Efficiency in Early Startup Cycle

  • Startups are at their scrappiest and most efficient oftentimes earliest in their cycle.
  • A great example is the marketing transition from highly organic founder-led referral marketing to more scalable performance marketing strategy that's more efficient.

Regulation and Disruptive Tech Companies

In this section, the speaker talks about how disruptive tech companies should be prepared to understand the pressures that come with building such companies. The speaker also discusses how political taxi and transportation sectors can be.

Understanding Pressures of Building Disruptive Tech Companies

  • If you're going to build a disruptive tech company, you have to be prepared to understand the pressures that are going to come at you.
  • Startups have to figure out what levers they can use early on when they're at their most efficient.

Political Taxi and Transportation Sectors

  • The taxi and transportation sector is incredibly political, money-making for many people, incredibly nefarious around it.
  • If Uber had asked for permission in an extremely opaque industry, they would not have built anything of consequence, and the world would be worse off for it.

Uber's Approach to Regulation

In this section, the speaker talks about Uber's approach to regulation and how it evolved over time.

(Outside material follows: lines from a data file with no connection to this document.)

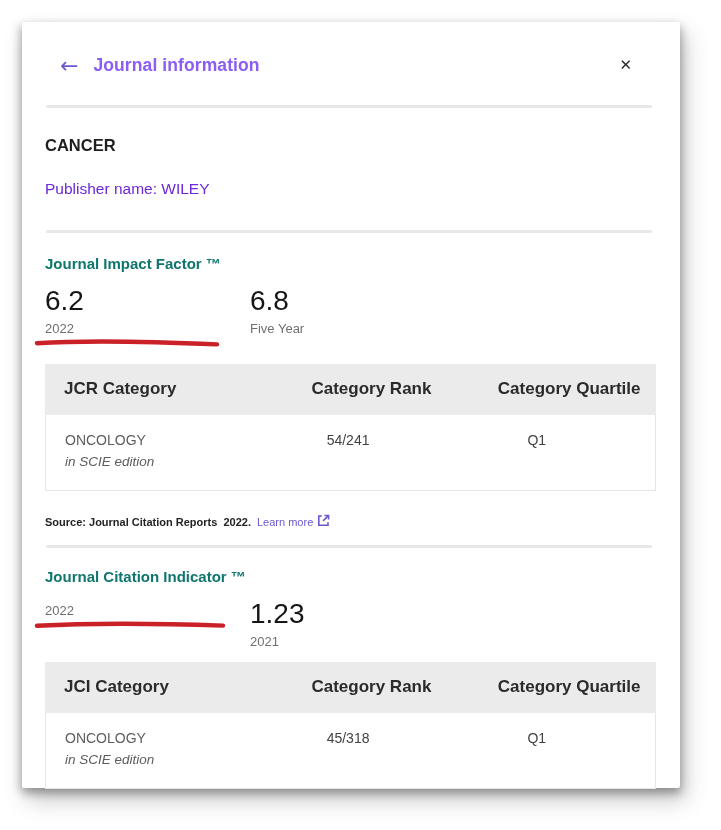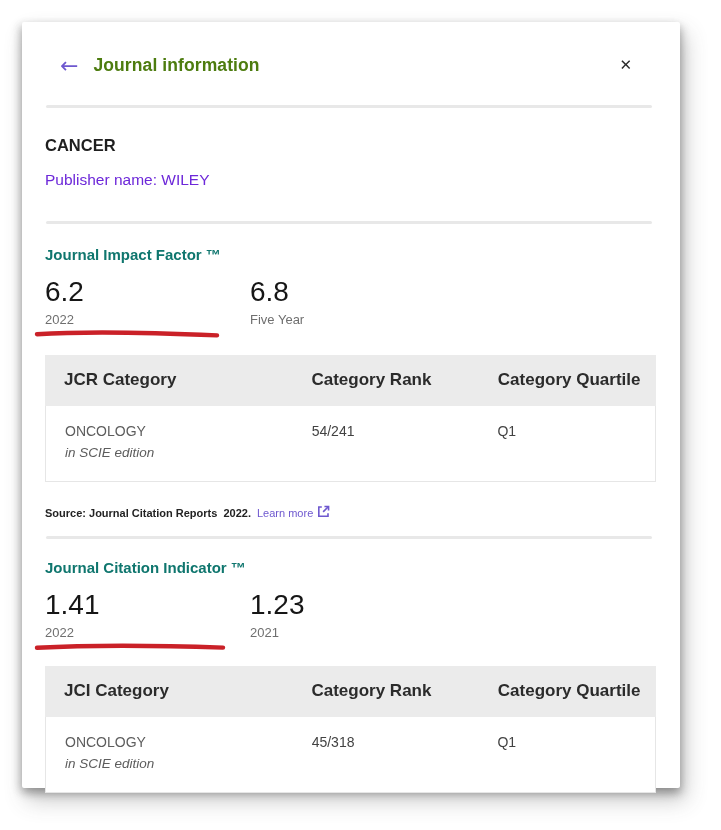"Journal information" .panel-title { color: #4d7c0f -> #8b5cf6 }
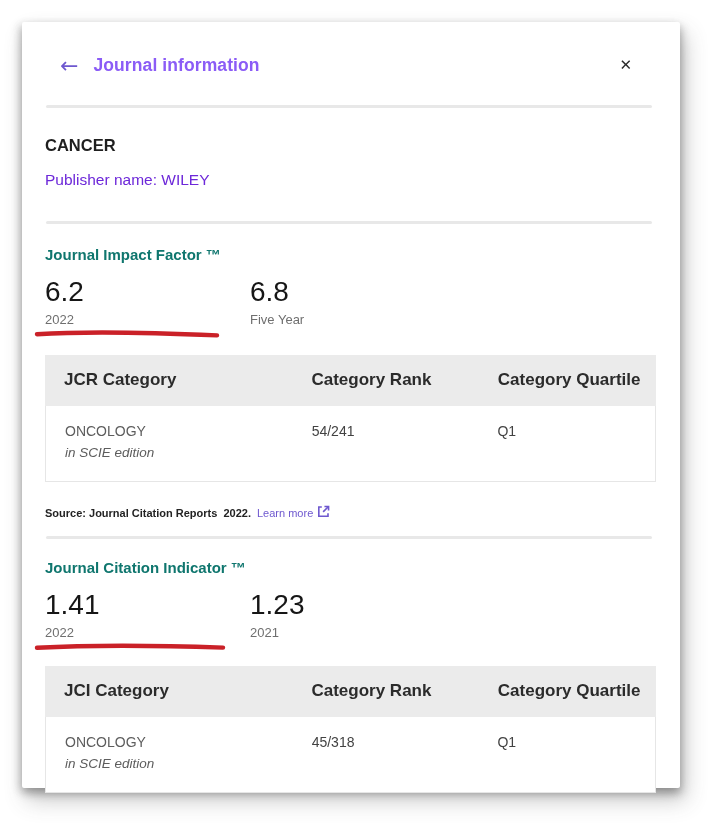"CANCER" .journal-name { margin-bottom: 16px -> 25px }
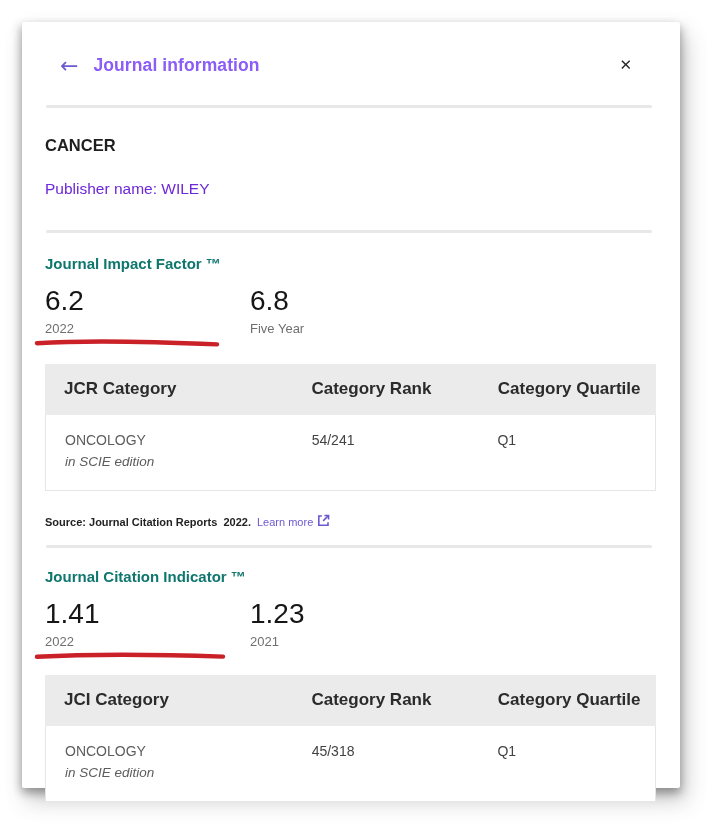"ONCOLOGY" .jtable-row { gap: none -> 15px }
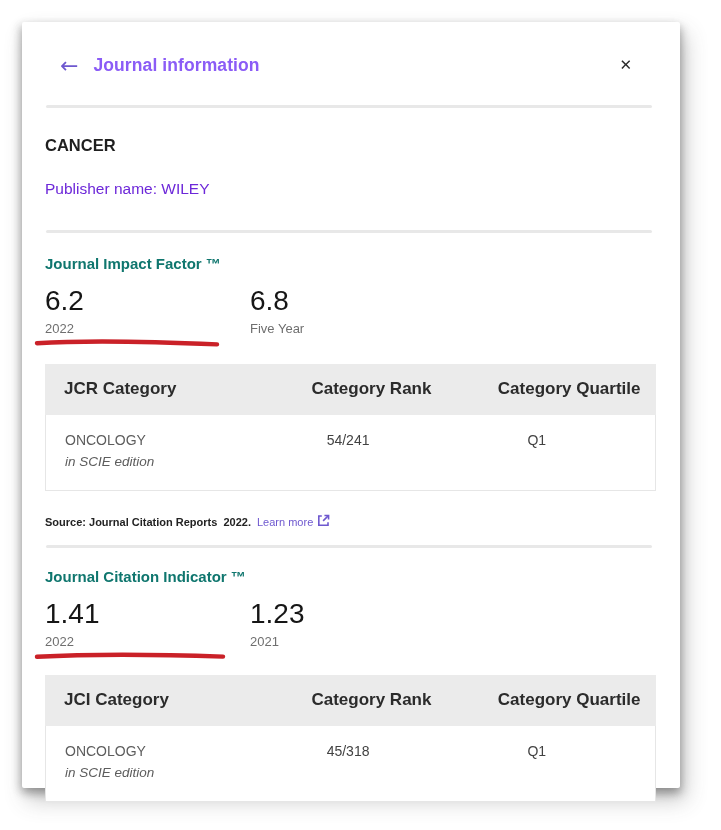"1.41" div.metric-value { html: <div>1.41</div> -> none }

The speaker also discusses how political the taxi and transportation sector was.

Uber's Approach to Regulation

  • The new approach, the friendly approach, the government is our friend approach is going to really unlock South Korea Japan Germany and Spain but has it? I don't think so.
  • If we had asked for permission in an extremely opaque industry, we would not have built anything of consequence.
  • It was never about law-breaking or not; it was about how does this industry evolve over time and are the laws just right?
  • The taxi and transportation sector is incredibly political, money-making for many people, incredibly nefarious around it.

Uber's Experimentation with Food Delivery and Cloud Kitchens

In this section, the speaker discusses Uber's experimentation with food delivery and cloud kitchens.

Uber's Experimentation with Food Delivery

  • Food delivery was one of many experiments that Uber tried in the early days.
  • The premise of food delivery was around how the power of the logistical network adds value to other categories and sectors.
  • There were probably 10 failed experiments in everything from pharmacy to parcels to hot food sitting in the back of a car driving around the city.
  • The culture of experimentation was important.

Cloud Kitchens

  • Cloud kitchens are interesting because they offer a low-cost way to start a business concept and build it on delivery.
  • Traditional restaurants can become a showcase for a brand.
  • The speaker is bullish on cloud kitchens but thinks about it as a real estate business rather than a software business.